62. Deaths in police custody remain a matter of concern globally. Many cases arise
from the wrongful use of restraint or from situations properly warranting mental
health, rather than police, intervention.
63. Various forms of structural racism persist globally. Their relationship to health
inequities is insufficiently studied. The human right to the highest attainable standard
of physical and mental health intersects and implicates other human rights, such as
the right to information, the right to freedom and security of the person, the right to
equality and non-discrimination and the right to bodily autonomy.

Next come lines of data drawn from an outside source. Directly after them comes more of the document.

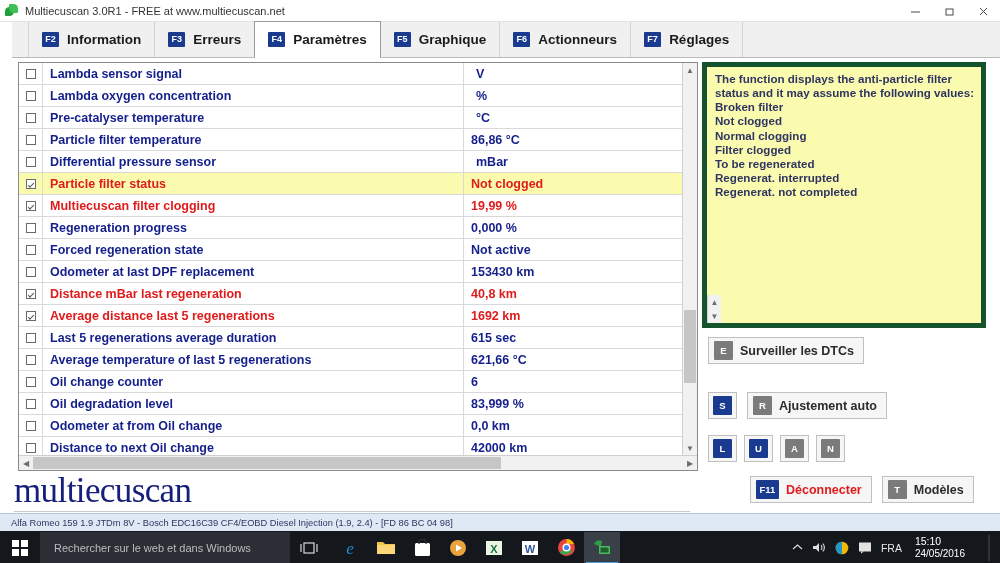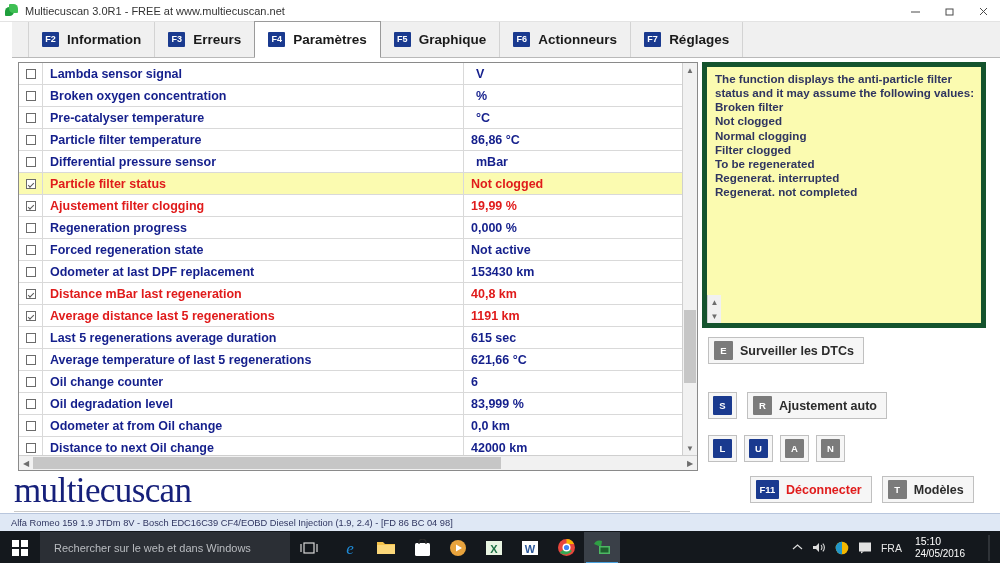"Broken oxygen concentration" div.pname { text: Broken -> Lambda }
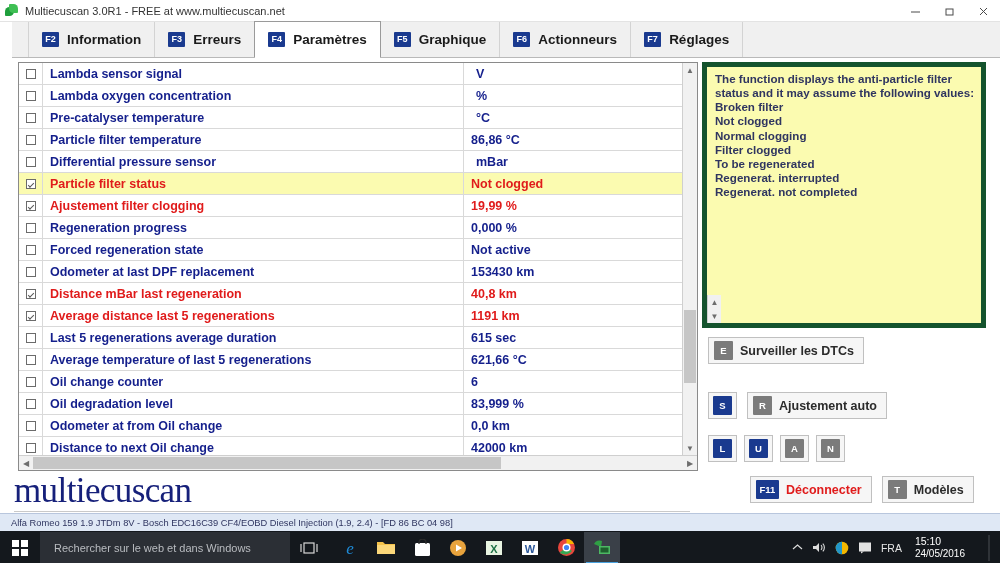"Ajustement filter clogging" div.pname { text: Ajustement -> Multiecuscan }
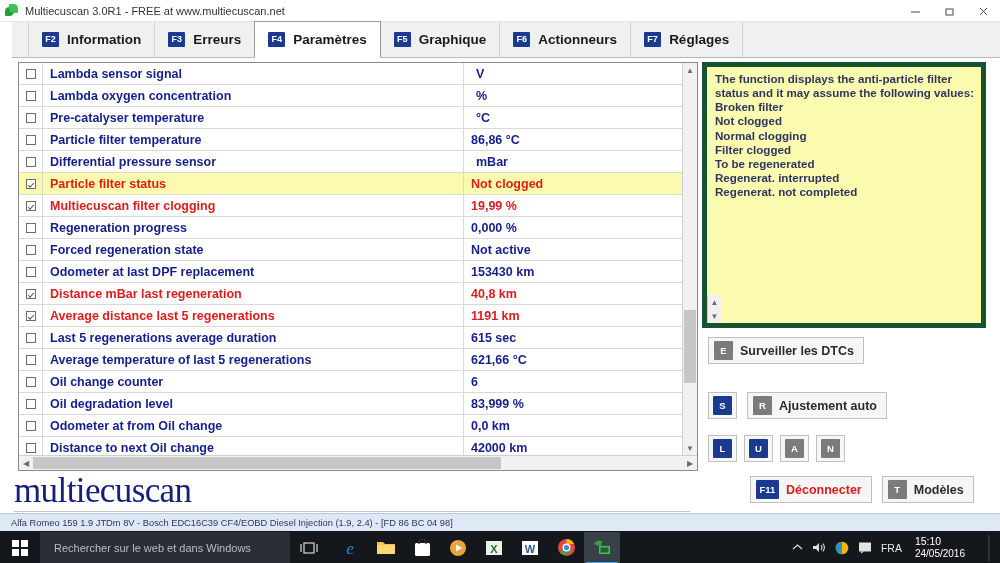"1191 km" div.pval { text: 1191 -> 1692 }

64. COVID-19 has revealed the urgency of ending the colonialism and racism
embedded in the global health architecture, which has a disproportionate impact on
Black and indigenous communities and communities of people of colour and th ose in
the global South. In many parts of the world, challenges related to the realization of
the right to health were rooted in slavery, colonialism, apartheid, xenophobia,
Afrophobia, transphobia, homophobia, and ableism, sexism and racism. Thus, any
effort to reduce structural health inequities must challenge the distribution of power
within society and empower individuals and groups to strongly and effectively
advocate for their rights. For COVID-19 to truly come to an end, it must be stamped
out in every country, for each person, around the world.
65. Despite significant advances in health care and technology over the past
decades, racialized health inequities have been profound and persistent. Studies show
that the chronic stress of living with daily racism is resulting in premature ageing
(i.e. the “weathering effect”). Moreover, these are rarely discernible in the absence of
data disaggregated by race. For example, it took many years to update protocols for
the treatment of hypertension among people of African descent, and this was possible
only with disaggregated data.
66. Distrust in the health-care system among people of African descent is a result
of a historical legacy of centuries of neglect, abuse and exploitation, as well as
measurable bias, inequality, inequity and discrimination at present.
67. Research has shown that health-care workers demonstrate racial bias,
particularly under conditions of stress, that results in relatively positive attitudes
towards white patients and conversely negative attitudes towards Black patients.